The Home Office has ordered an investigation into the police, after it was alleged officers misused their powers to circumvent rules protecting journalistic sources. The law protects journalistic sources, but police officers are accused of accessing confidential information using powers granted to them to prevent terrorism.
They are said to have used powers under the Regulation of Investigatory Powers Act (RIPA), in which they can intercept communications with the sign-off from a Superintendent or above. In practise this means they no longer have to consult the courts in these cases: which has made the powers controversial.
Sir Paul Kennedy, the interceptions of communications chief, will now look at whether the legitimate rights of whistle-blowers have been violated. Kennedy will now require every police force in the country to disclose to him when they used the powers in cases relating to journalism.
The investigation follows a number of cases in which the identity of sources were revealed using RIPA. The most famous was the Plebgate affair, when the Chief Whip Andrew Mitchell was accused of calling Police Officers at Downing Street “plebs”.
After The Sun ran the story, its political editor Tom Newton Dunn refused to disclose how he knew about the incident. The Police then used their RIPA powers to go through his phone records.
They also used RIPA to find out who was briefing the Mail on Sunday about the details around Chris Huhne’s fall from grace. The Secretary of State for Energy and Climate Change was convicted of Perverting the Course of Justice for lying about a 2003 speeding ticket.
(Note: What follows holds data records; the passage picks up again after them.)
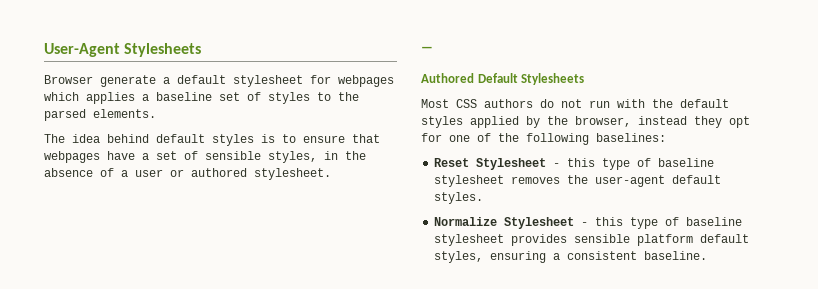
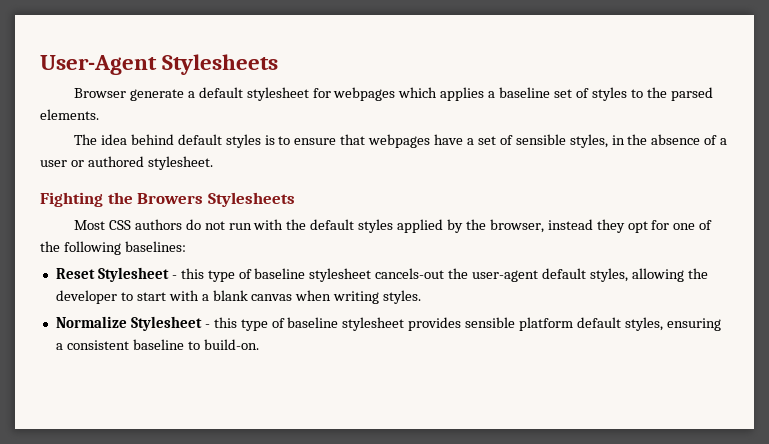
- —
- Authored Default Stylesheets
+ Fighting the Browers Stylesheets
- Reset Stylesheet - this type of baseline stylesheet removes the user-agent default styles.
+ Reset Stylesheet - this type of baseline stylesheet cancels-out the user-agent default styles, allowing the developer to start with a blank canvas when writing styles.
- Normalize Stylesheet - this type of baseline stylesheet provides sensible platform default styles, ensuring a consistent baseline.
+ Normalize Stylesheet - this type of baseline stylesheet provides sensible platform default styles, ensuring a consistent baseline to build-on.

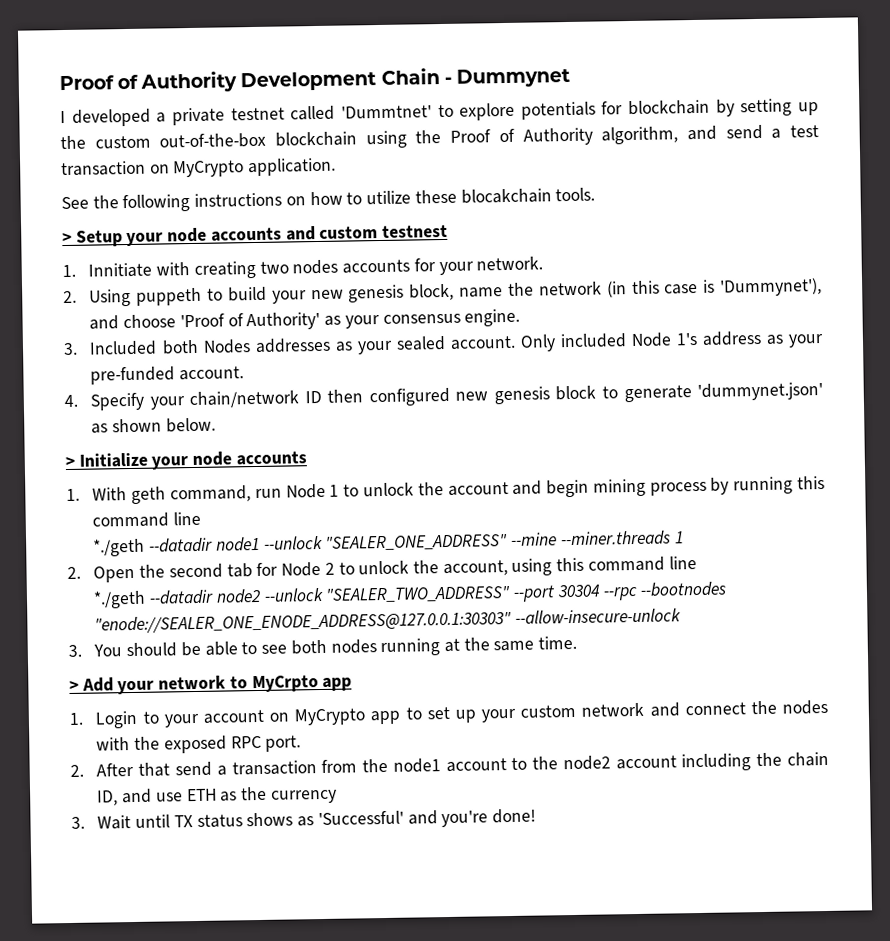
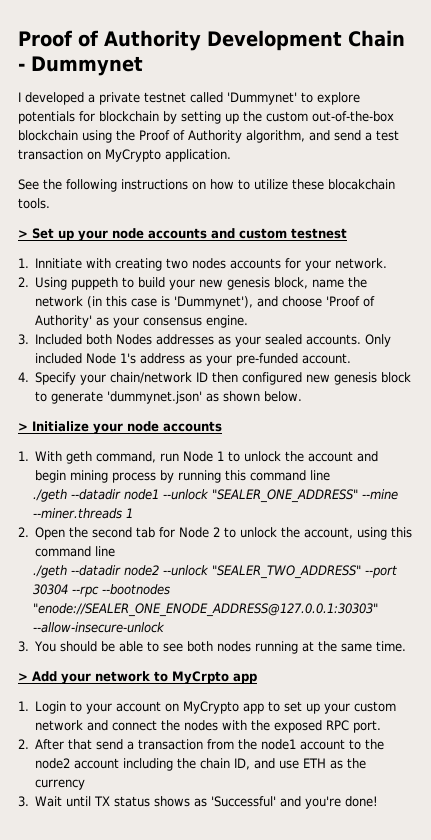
- I developed a private testnet called 'Dummtnet' to explore potentials for blockchain by setting up the custom out-of-the-box blockchain using the Proof of Authority algorithm, and send a test transaction on MyCrypto application.
+ I developed a private testnet called 'Dummynet' to explore potentials for blockchain by setting up the custom out-of-the-box blockchain using the Proof of Authority algorithm, and send a test transaction on MyCrypto application.
- > Setup your node accounts and custom testnest
+ > Set up your node accounts and custom testnest
- 3. Included both Nodes addresses as your sealed account.
+ 3. Included both Nodes addresses as your sealed accounts.
- *./geth --datadir node1 --unlock "SEALER_ONE_ADDRESS" --mine --miner.threads 1
+ ./geth --datadir node1 --unlock "SEALER_ONE_ADDRESS" --mine --miner.threads 1
- *./geth --datadir node2 --unlock "SEALER_TWO_ADDRESS" --port 30304 --rpc --bootnodes "enode://SEALER_ONE_ENODE_ADDRESS@127.0.0.1:30303" --allow-insecure-unlock
+ ./geth --datadir node2 --unlock "SEALER_TWO_ADDRESS" --port 30304 --rpc --bootnodes "enode://SEALER_ONE_ENODE_ADDRESS@127.0.0.1:30303" --allow-insecure-unlock

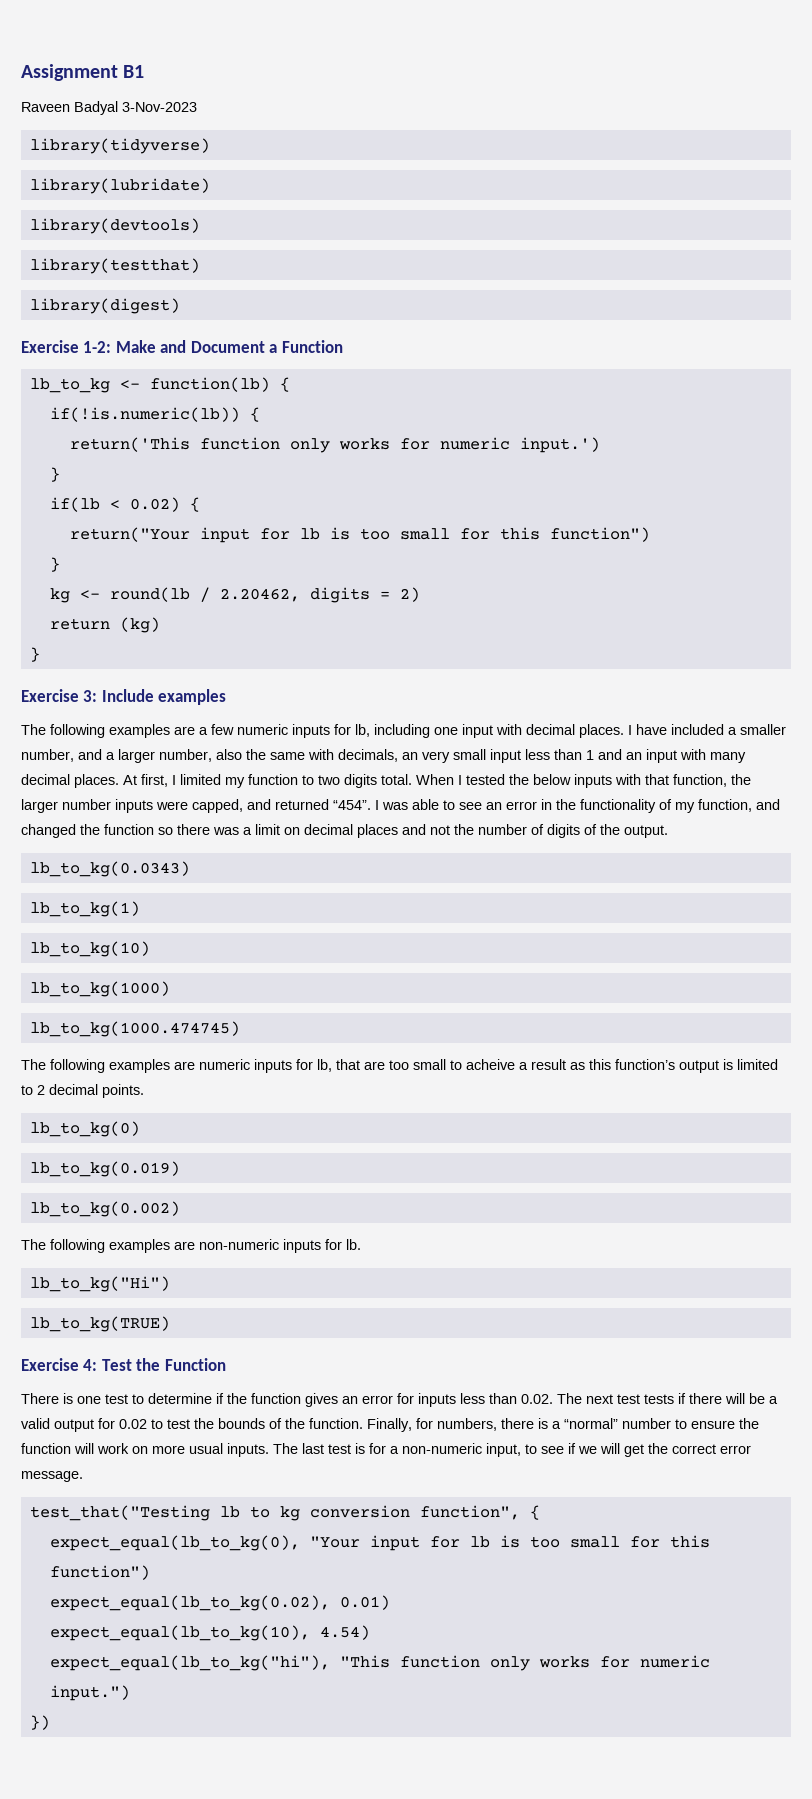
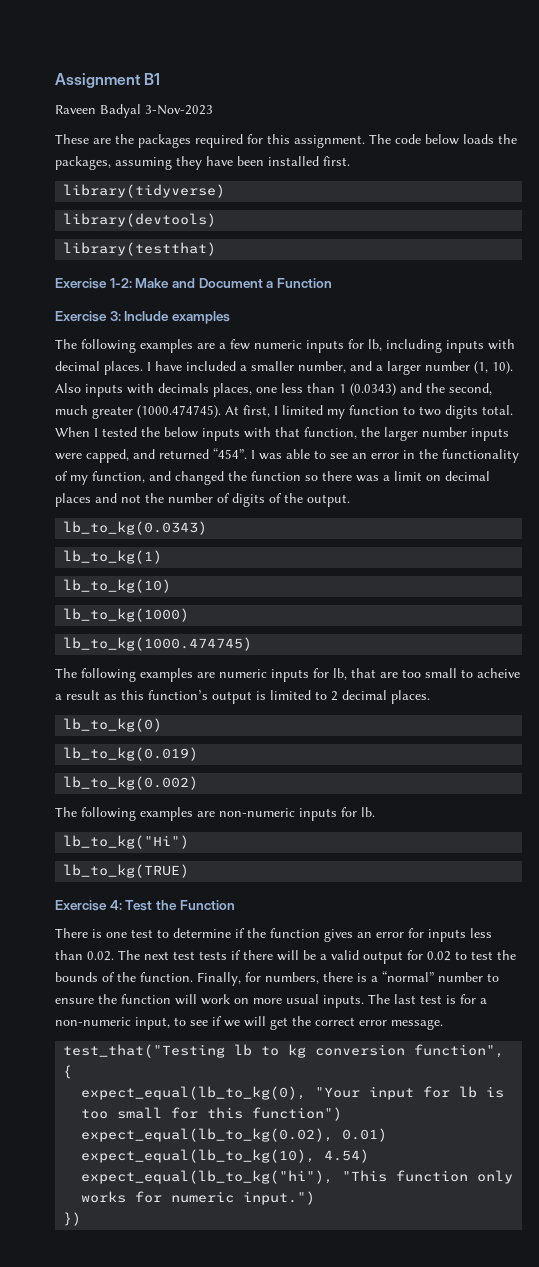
+ These are the packages required for this assignment. The code below loads the packages, assuming they have been installed first.
- library(lubridate)
- library(digest)
- lb_to_kg <- function(lb) {
- if(!is.numeric(lb)) {
- return('This function only works for numeric input.')
- }
- if(lb < 0.02) {
- return("Your input for lb is too small for this function")
- }
- kg <- round(lb / 2.20462, digits = 2)
- return (kg)
- }
- The following examples are a few numeric inputs for lb, including one input with decimal places.
+ The following examples are a few numeric inputs for lb, including inputs with decimal places.
- I have included a smaller number, and a larger number, also the same with decimals, an very small input less than 1 and an input with many decimal places. At first, I limited my function to two digits total.
+ I have included a smaller number, and a larger number (1, 10). Also inputs with decimals places, one less than 1 (0.0343) and the second, much greater (1000.474745). At first, I limited my function to two digits total.
- The following examples are numeric inputs for lb, that are too small to acheive a result as this function’s output is limited to 2 decimal points.
+ The following examples are numeric inputs for lb, that are too small to acheive a result as this function’s output is limited to 2 decimal places.

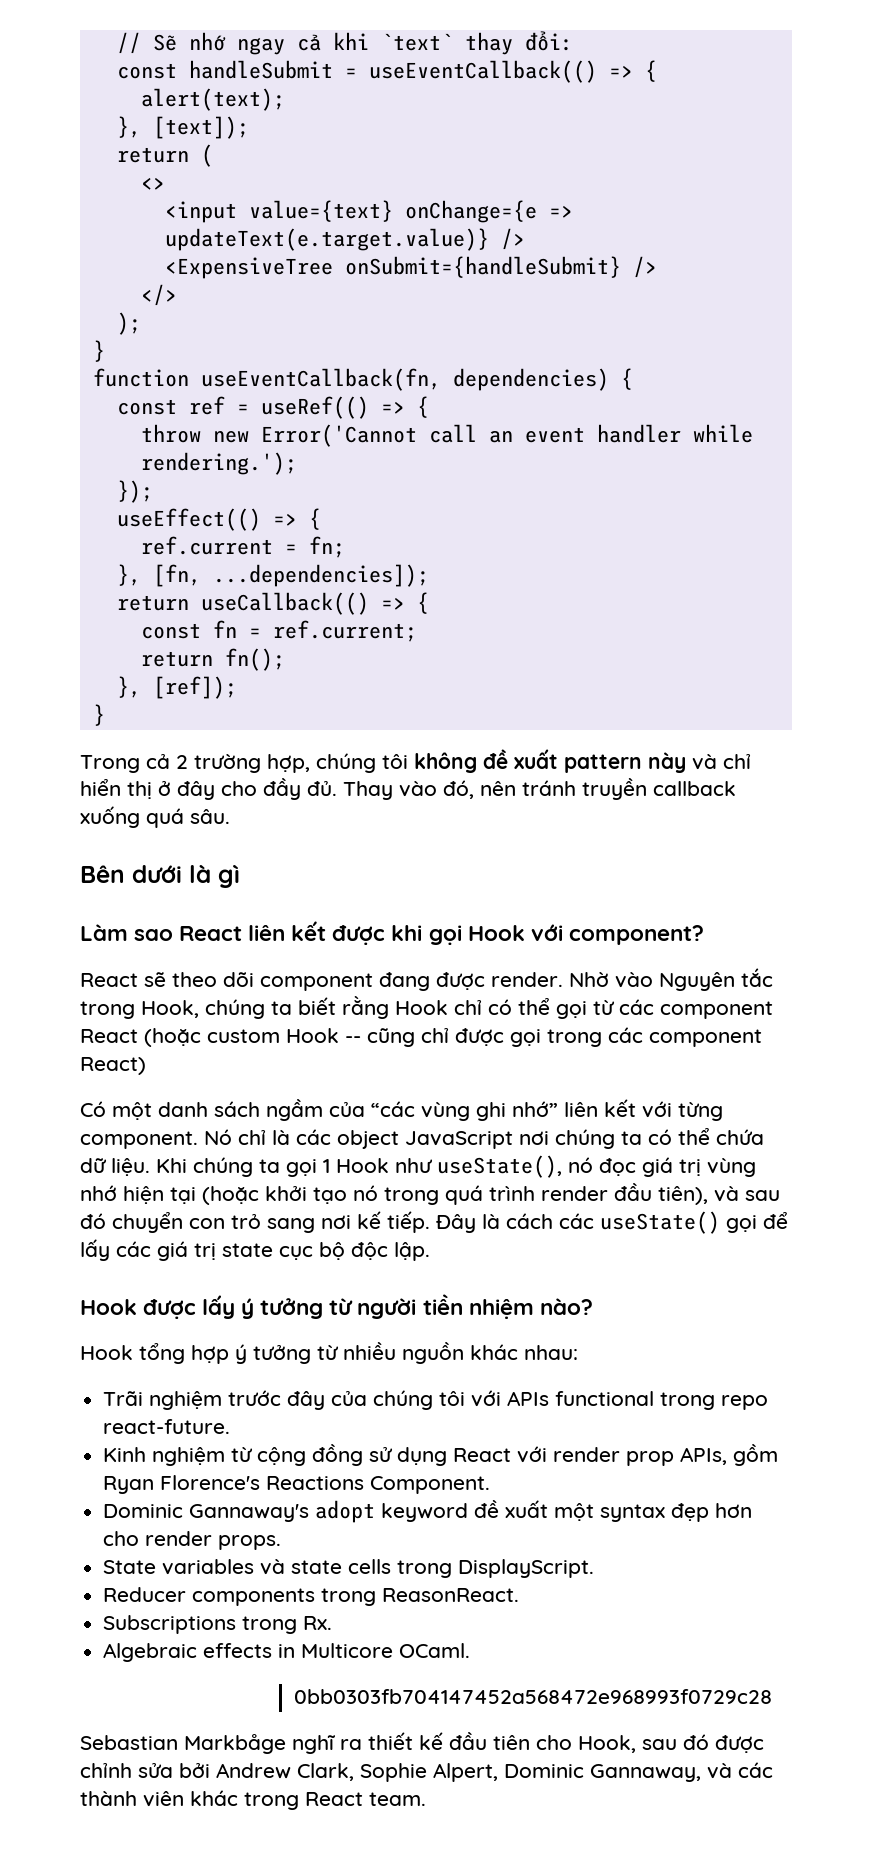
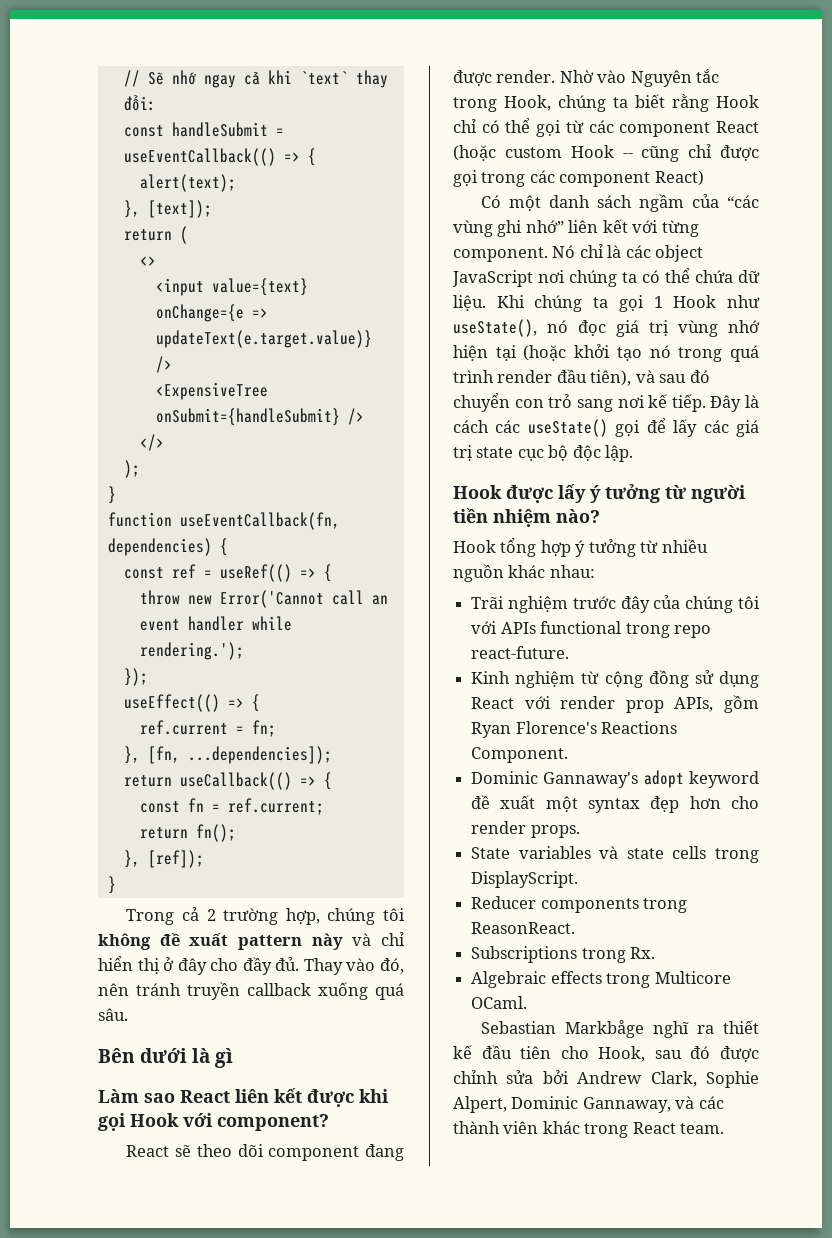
- Algebraic effects in Multicore OCaml.
+ Algebraic effects trong Multicore OCaml.
- 0bb0303fb704147452a568472e968993f0729c28

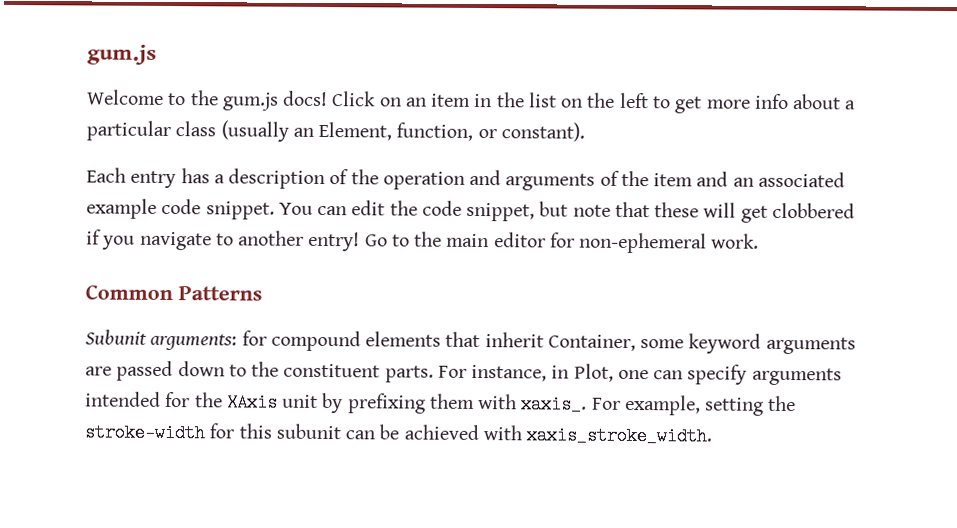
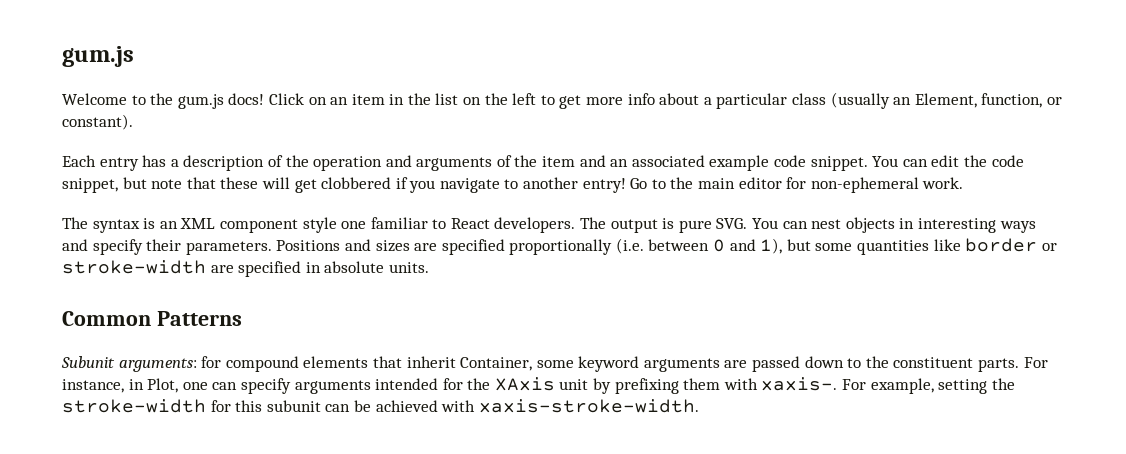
+ The syntax is an XML component style one familiar to React developers. The output is pure SVG. You can nest objects in interesting ways and specify their parameters. Positions and sizes are specified proportionally (i.e. between 0 and 1), but some quantities like border or stroke-width are specified in absolute units.
- For instance, in Plot, one can specify arguments intended for the XAxis unit by prefixing them with xaxis_.
+ For instance, in Plot, one can specify arguments intended for the XAxis unit by prefixing them with xaxis-.
- For example, setting the stroke-width for this subunit can be achieved with xaxis_stroke_width.
+ For example, setting the stroke-width for this subunit can be achieved with xaxis-stroke-width.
Through their interceptions, police discovered Judge Constance Briscoe had lied when she said she had never spoken to a journalist about the incident. In fact she had contacted the Mail on Sunday and was subsequently also jailed as a result.
Sir Paul Kennedy said: “I have written to all chief constables and directed them … to provide me with full details of all investigations that have used … Ripa powers to acquire communications data to identify journalistic sources.
“My office will undertake a full inquiry into these matters and report our findings to the Prime Minister and publicly so as to develop clarity in relation to the scope and compliance of this activity.”
He added: “I fully understand and share the concerns raised about the protection of journalistic sources so as to enable a free Press.”
There have been fears recently that the police have become political and are potentially exceeding their remit. In the case of Andrew Mitchell it is now possible they lied to bring down a cabinet minister they did not like, something that would have major ramifications if true.